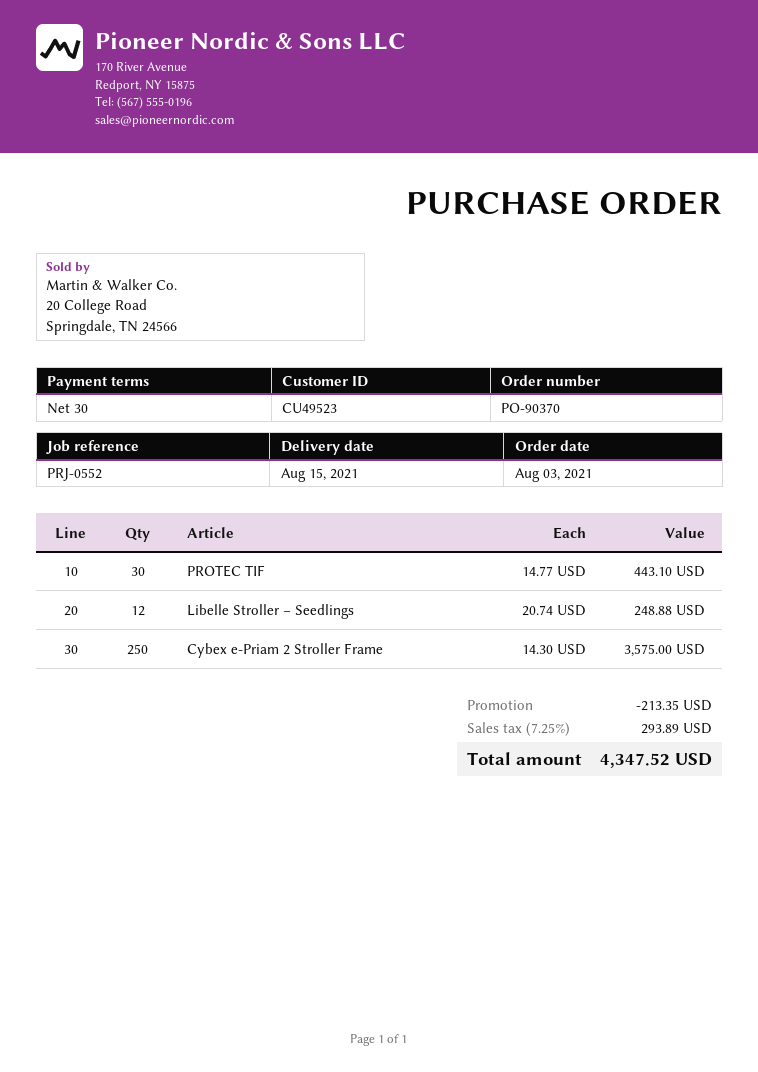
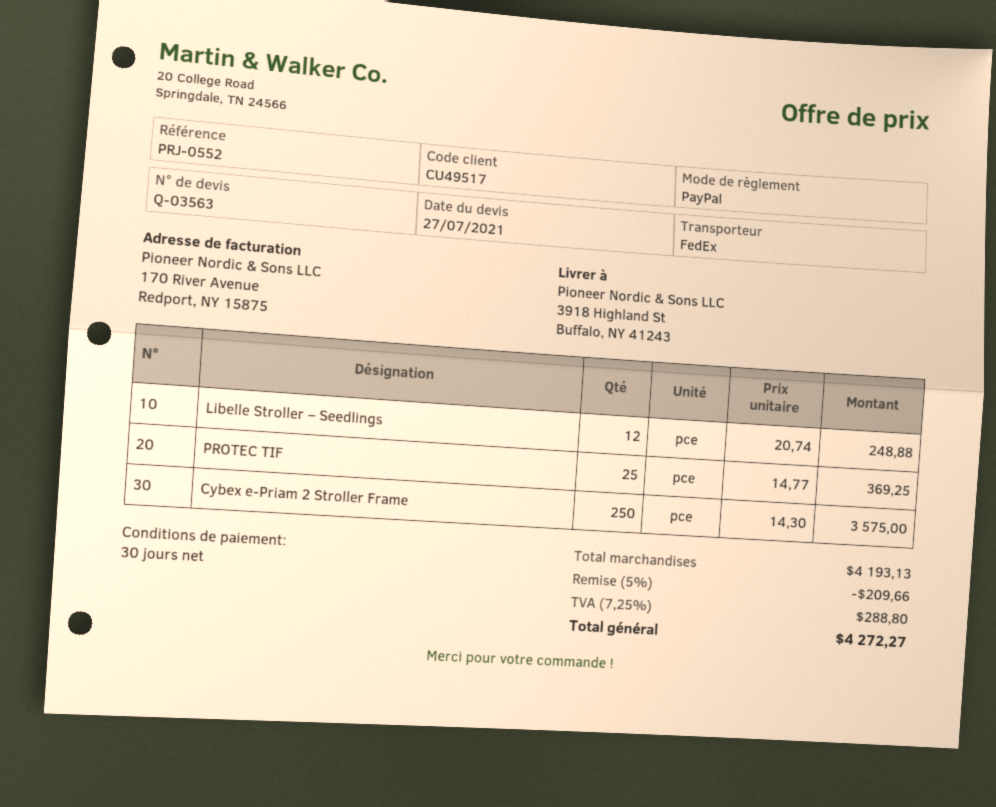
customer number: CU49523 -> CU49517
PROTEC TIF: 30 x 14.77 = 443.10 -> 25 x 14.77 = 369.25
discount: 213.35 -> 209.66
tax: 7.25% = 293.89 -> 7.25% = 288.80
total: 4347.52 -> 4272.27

────────────────────

* [INSTRUCTIONS FOR THE TASK]:
Write out, exactly as they appear, the lines from the one containing "PROTEC TIF: 30" through the last line of the records above, both included, and nothing more.

* [SOLUTION]:
PROTEC TIF: 30 x 14.77 = 443.10 -> 25 x 14.77 = 369.25
discount: 213.35 -> 209.66
tax: 7.25% = 293.89 -> 7.25% = 288.80
total: 4347.52 -> 4272.27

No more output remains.